AppleWatch is able to use 802.11 without an iPhone

David Pogue over at Yahoo Tech wrote one of the more comprehensive reports on the AppleWatch I’ve read thus far. It’s very positive, so a lot of people are going to call him out for being an Apple shill considering the majority of the opinions going around (up to and including the day before pre-orders begin) are somewhat flat.

The important thing in his article to note here, is that the device can connect to a known wifi source ‘to perform basic functions”


The watch communicates with the iPhone over Bluetooth — and Wi-Fi, which is something Android Wear watches can only dream about. So even if your phone is out of Bluetooth range from your watch, as long as both are on the same Wi-Fi network the phone can still be the comm center for the watch.

And here’s a surprising feature that Apple hasn’t said anything about previously: When the watch is in a known Wi-Fi hotspot, the watch can perform the most essential online functions even when your phone is completely dead, turned off, or absent. It can query Siri, for example, send and receive texts, and send/receive drawings and tap patterns to other watch owners. That’s impressive.

Now, we have known that the iPhone and the Watch could communicate over a common known wifi network. This allows for functionality like answering phone calls with your Mac or iPad using call relay when your iPhone is in another room.

But what we didn’t know is that the watch can interrogate and connect to known wireless networks without the iPhone even being around. If it can to that to ‘perform the most essential online functions’, then it can accomplish any online function it is capable of doing. Essential in the above basically means ‘limited by the argument of a .plist value.’

That means it can be changed or modified.

Apple is famous (or notorious) for limiting the hardware capability of their devices to provide the majority of users who just want something to work…the best user experience possible. This means operating in a condition free of instability, power efficiency and simplicity. But the level of hardware and software integration that Apple inherently engineers in their products make them functionally durable far outside their deployed specifications.

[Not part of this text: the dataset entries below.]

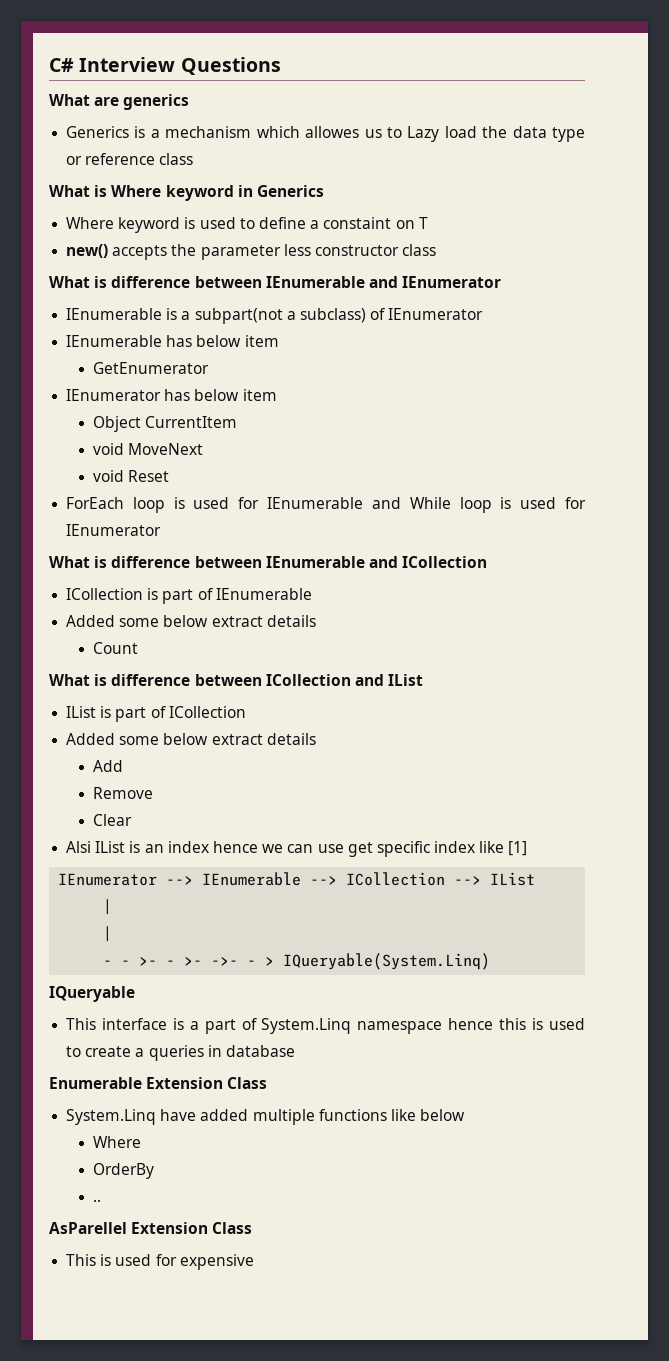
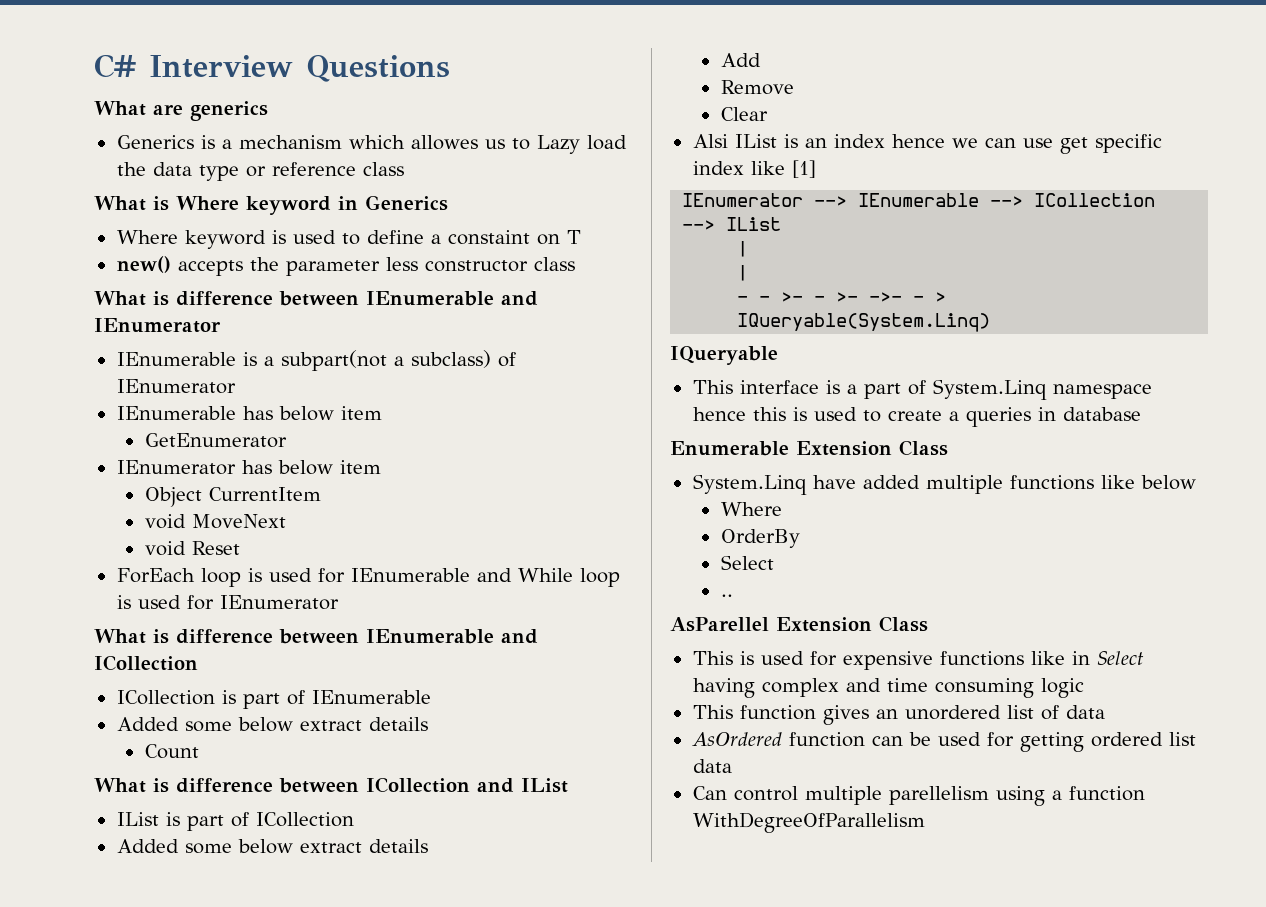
(154, 1171) none -> [720,555,774,570] // Select
(254, 1262) none -> [939,651,1144,666] [692,678,1084,698] [692,705,1105,725] [691,732,1196,752] [692,759,732,773] [692,786,1145,806] [692,812,925,833] functions like in Select having complex and time consuming logic // This function gives an unordered list of data // AsOrdered function can be used for getting ordered list data // Can control multiple parellelism using a function WithDegreeOfParallelism

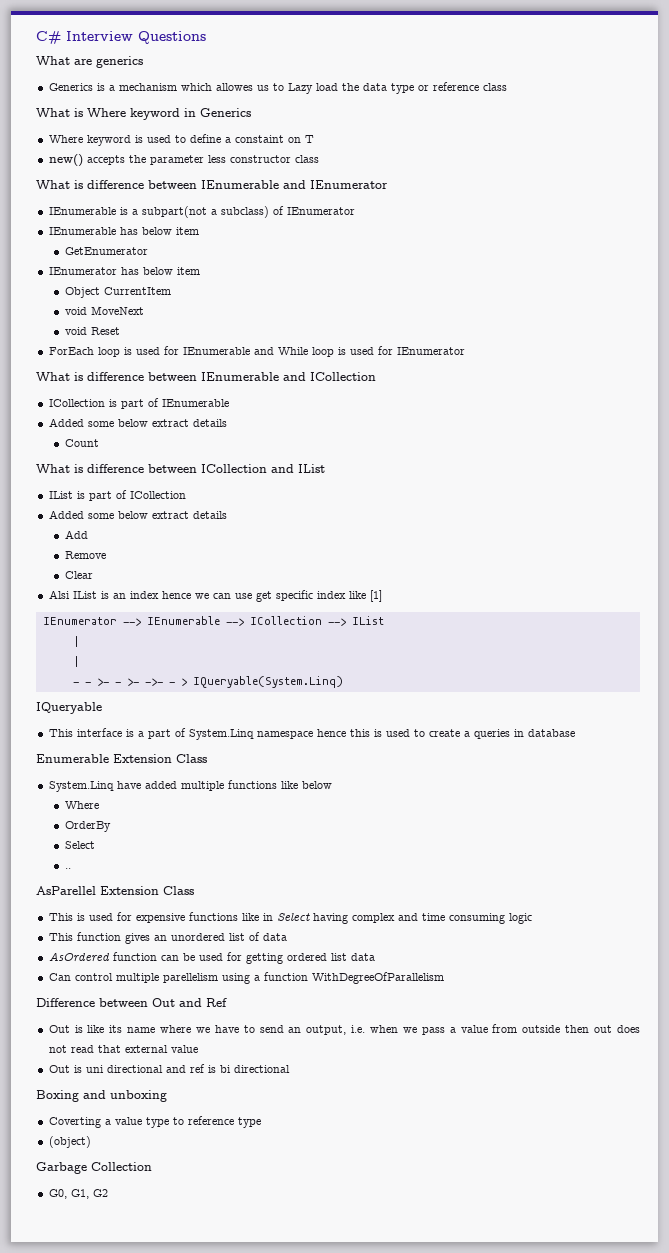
(925, 822) none -> [36,998,227,1007] [48,1024,640,1035] [48,1045,198,1053] [48,1064,290,1073] [36,1090,167,1102] [48,1116,261,1128] [48,1136,91,1148] [36,1162,152,1174] [48,1189,108,1199] // Difference between Out and Ref // Out is like its name where we have to send an output, i.e. when we pass a value from outside then out does not read that external value // Out is uni directional and ref is bi directional // Boxing and unboxing // Coverting a value type to reference type // (object) // Garbage Collection // G0, G1, G2

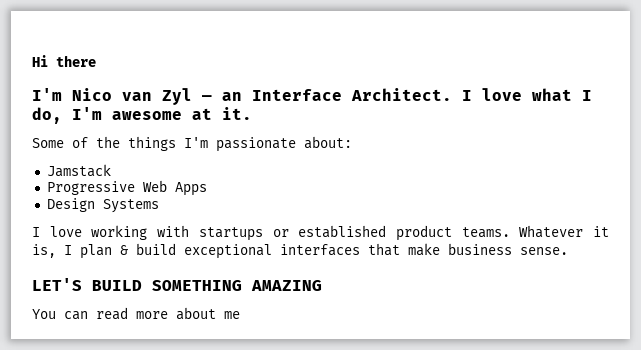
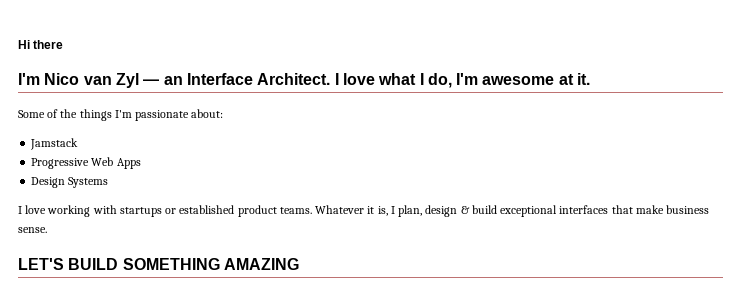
[80,244,112,259] plan -> [398,205,458,217] plan, design
[32,307,240,320] // You can read more about me -> (299, 264) none

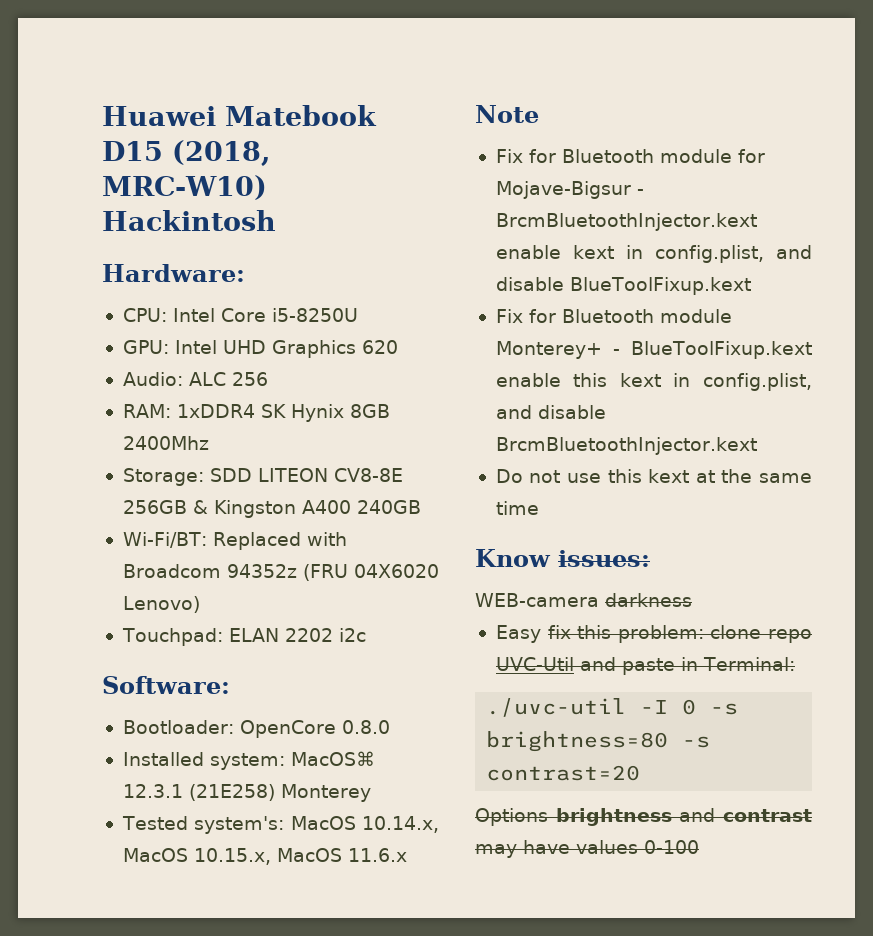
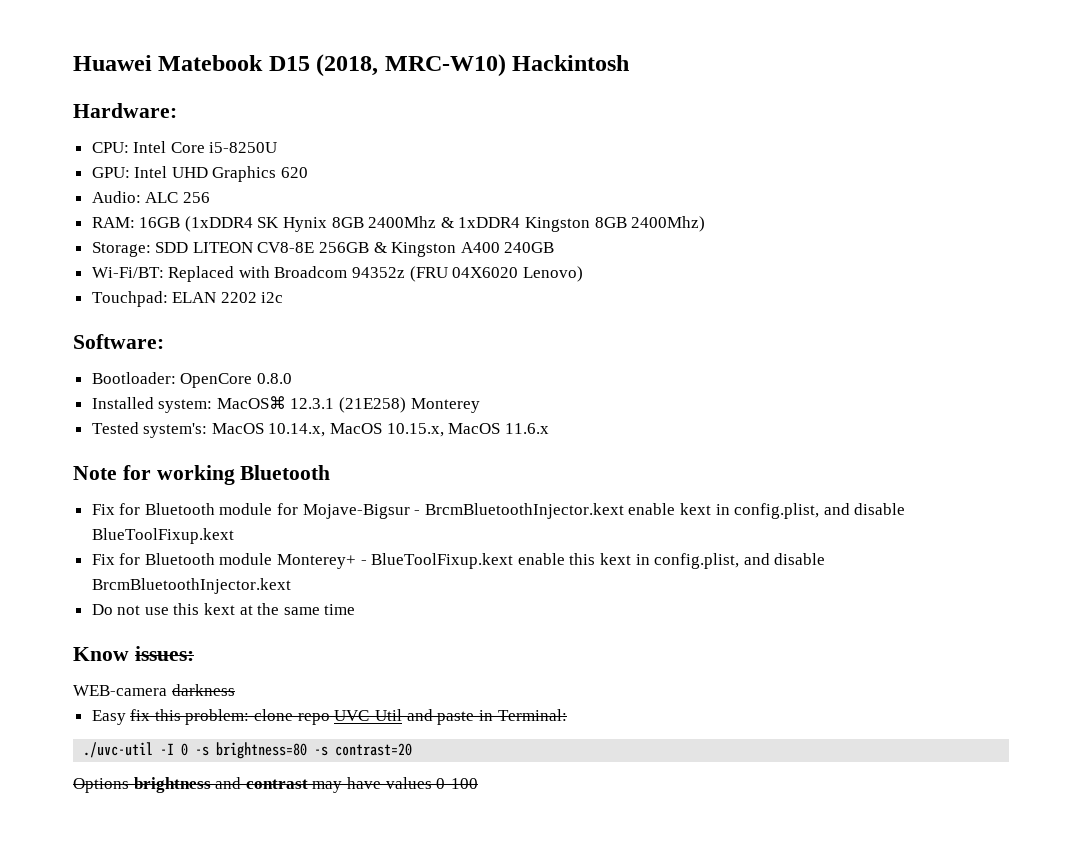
[176,404,255,418] 1xDDR4 -> [139,216,253,232] 16GB (1xDDR4
(209, 443) none -> [440,216,706,232] & 1xDDR4 Kingston 8GB 2400Mhz)
(539, 114) none -> [122,465,331,485] for working Bluetooth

For example, did you know your iPhone could do this?

FaceTime over GSM. On the surface this might not look like a big deal, but consider this video was created over 3 years ago, and that it is being recorded while the call is being made are examples of the things Apple consumer devices are capable of, but aren’t available to anyone.

Here is something more recent:

These devices are obviously a lot more capable than they appear to be.

We will find out more things like this as the days go by. Apple has historically been full of surprises before. At WWDC it wasn’t announced that the Watch had full 802.11 capability, but some people started poking around at the hardware specifications on the AppleWatch CBoC and found interesting details.